The BETSY consortium has an excellent position to combine the research results of several domains, such as networking, device resource management, real-time processing and stream processing, as it consists of well-known academic and industrial partners in these fields. Philips, CSEM, IMEC, ISI, MDH, Siemens C-LAB, TU/e and University of Cyprus together aim to achieve a holistic view on the dependencies between bandwidth, delay, schedules, and the power and energy consumption for this specific application domain. We experienced in the past that much excellent research work was done in this area that nevertheless did not seem to fit in with the practical real-life requirements that CE and mobile devices had to meet. The BETSY project will avoid this by having two industrial partners Philips and Siemens, both European leaders in the CE and mobile domain combine efforts with best-in-class academics and research institutes. In this way, there is a balance between academic input, which is needed for the theoretical underpinning of the models and design paradigms as well as industrial input, which is needed for the practical exploitation of the results and the transfer of theoretical models into models usable in practice.

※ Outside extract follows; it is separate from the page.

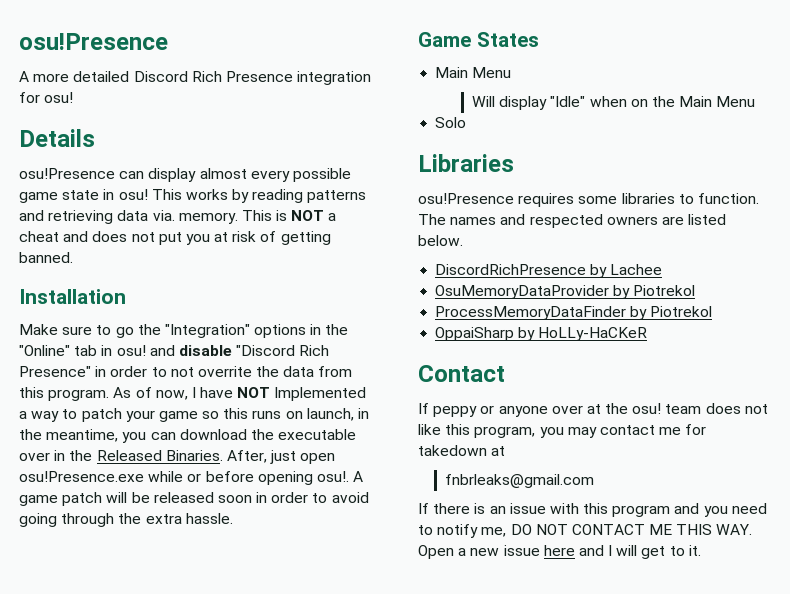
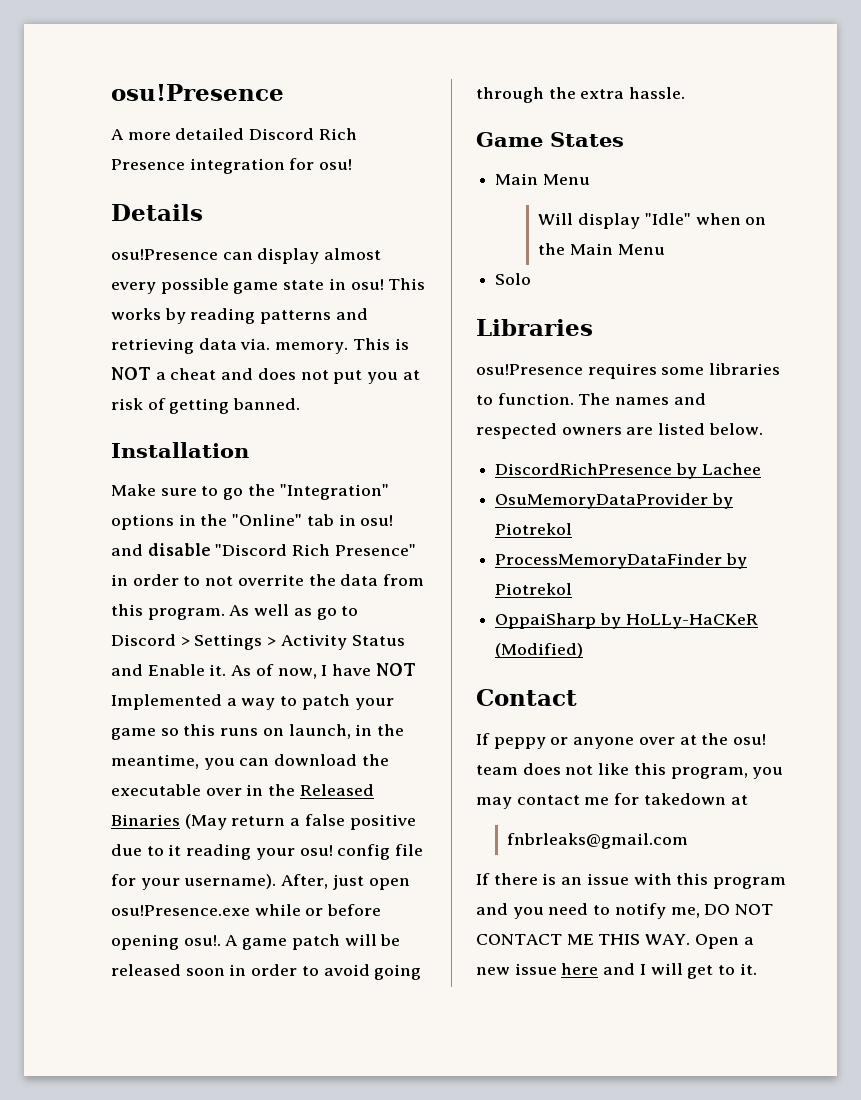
(132, 392) none -> [254,604,359,620] [111,634,405,650] [111,664,252,676] well as go to Discord > Settings > Activity Status and Enable it. As
[165,450,223,461] Binaries. -> [111,814,416,830] [111,844,424,860] [111,874,277,890] Binaries (May return a false positive due to it reading your osu! config file for your username).
(648, 334) none -> [495,643,584,658] (Modified)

The results of BETSY will lead to reduced product cost by eliminating pessimistic and large safety margins or improved system performance with equal resource demands. The adaptive framework can reduce time to market of new applications as it facilitates integration of software components on handheld terminals, while guaranteeing a dependable system. The project results will also lead to automatic adaptation of devices and applications to the resource and energy limits of the surrounding environment, which is an important step towards Ambient Intelligence.
(Text and images extracted from www.hitech-projects.com/euprojects/betsy/summary.htm)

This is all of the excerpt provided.